WORK TASK: Every entry must be repeated exactly. Exclude all pictures.
(Beginning of SUPPLIED ENTRIES)
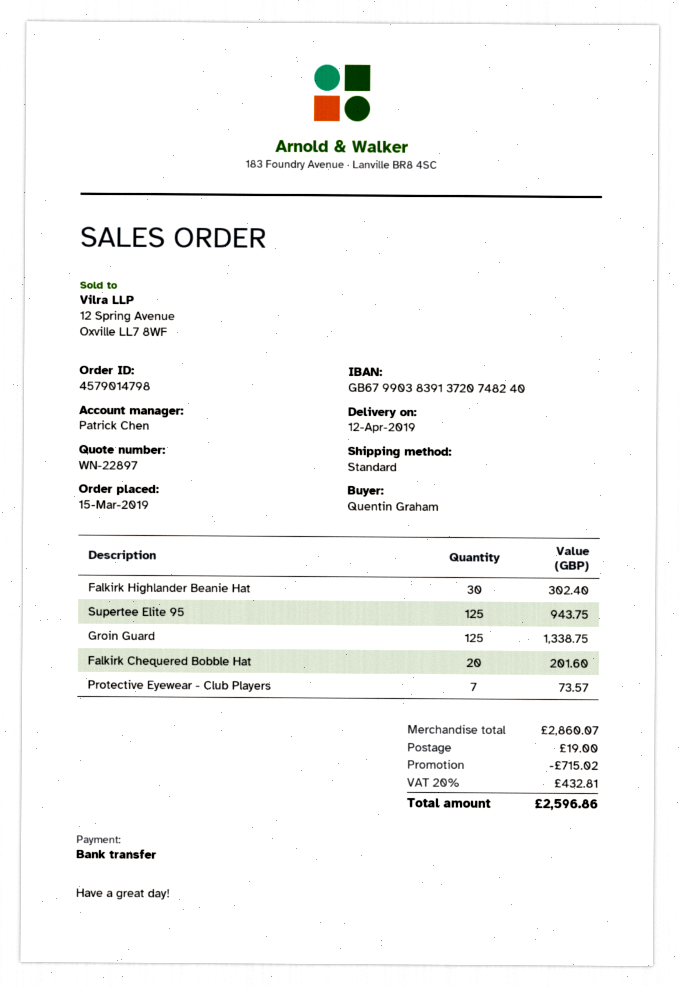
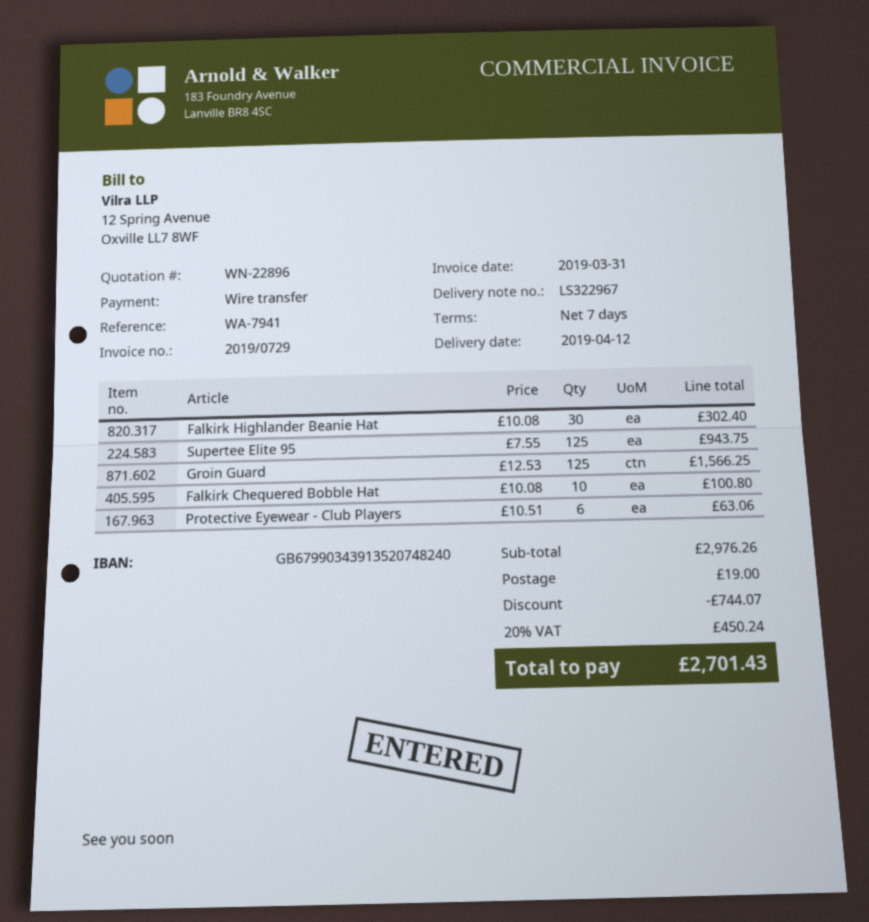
quote number: WN-22897 -> WN-22896
bank account: GB67990383913720748240 -> GB67990343913520748240
Groin Guard: 125 for 1338.75 -> 125 for 1566.25
Falkirk Chequered Bobble Hat: 20 for 201.60 -> 10 for 100.80
Protective Eyewear - Club Players: 7 for 73.57 -> 6 for 63.06
subtotal: 2860.07 -> 2976.26
discount: 715.02 -> 744.07
tax: 20% = 432.81 -> 20% = 450.24
total: 2596.86 -> 2701.43

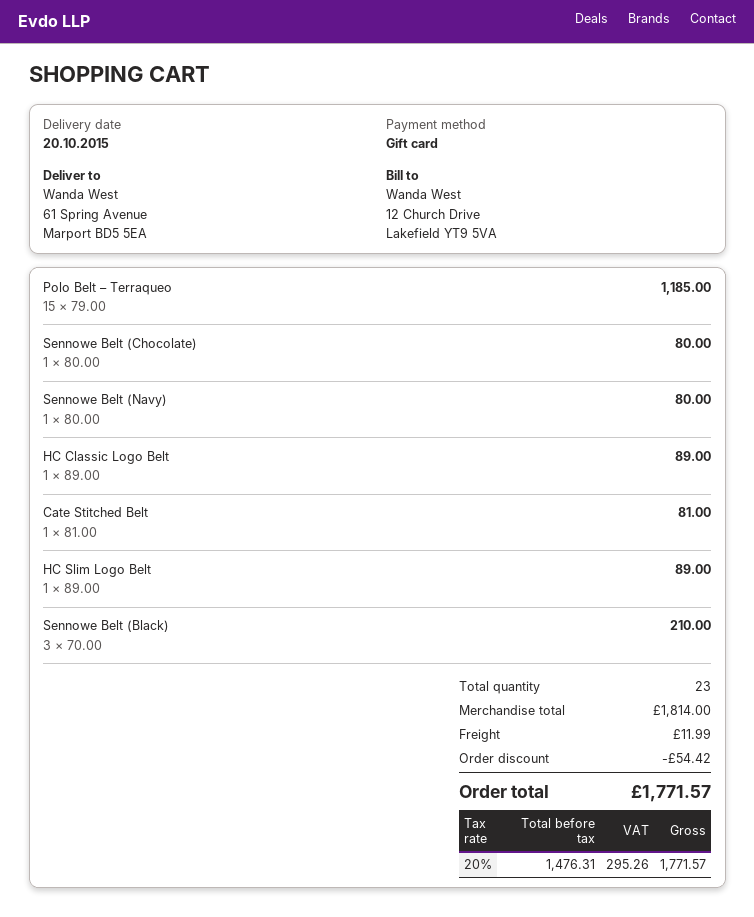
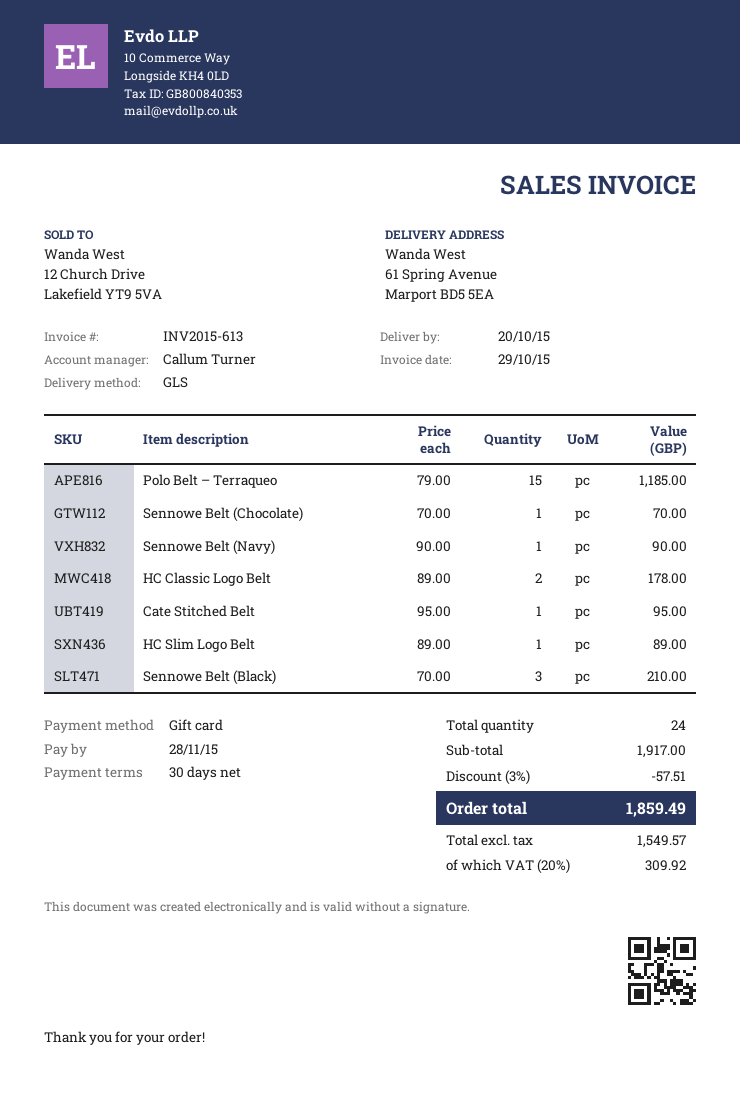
Sennowe Belt (Chocolate): 1 x 80.00 = 80.00 -> 1 x 70.00 = 70.00
Sennowe Belt (Navy): 1 x 80.00 = 80.00 -> 1 x 90.00 = 90.00
HC Classic Logo Belt: 1 x 89.00 = 89.00 -> 2 x 89.00 = 178.00
Cate Stitched Belt: 1 x 81.00 = 81.00 -> 1 x 95.00 = 95.00
total quantity: 23 -> 24
subtotal: 1814.00 -> 1917.00
discount: 54.42 -> 57.51
shipping: 11.99 -> none
net: 1476.31 -> 1549.57
tax: 20% = 295.26 -> 20% = 309.92
total: 1771.57 -> 1859.49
(End of SUPPLIED ENTRIES)
SOLUTION TO THIS EXERCISE:
quote number: WN-22897 -> WN-22896
bank account: GB67990383913720748240 -> GB67990343913520748240
Groin Guard: 125 for 1338.75 -> 125 for 1566.25
Falkirk Chequered Bobble Hat: 20 for 201.60 -> 10 for 100.80
Protective Eyewear - Club Players: 7 for 73.57 -> 6 for 63.06
subtotal: 2860.07 -> 2976.26
discount: 715.02 -> 744.07
tax: 20% = 432.81 -> 20% = 450.24
total: 2596.86 -> 2701.43

Sennowe Belt (Chocolate): 1 x 80.00 = 80.00 -> 1 x 70.00 = 70.00
Sennowe Belt (Navy): 1 x 80.00 = 80.00 -> 1 x 90.00 = 90.00
HC Classic Logo Belt: 1 x 89.00 = 89.00 -> 2 x 89.00 = 178.00
Cate Stitched Belt: 1 x 81.00 = 81.00 -> 1 x 95.00 = 95.00
total quantity: 23 -> 24
subtotal: 1814.00 -> 1917.00
discount: 54.42 -> 57.51
shipping: 11.99 -> none
net: 1476.31 -> 1549.57
tax: 20% = 295.26 -> 20% = 309.92
total: 1771.57 -> 1859.49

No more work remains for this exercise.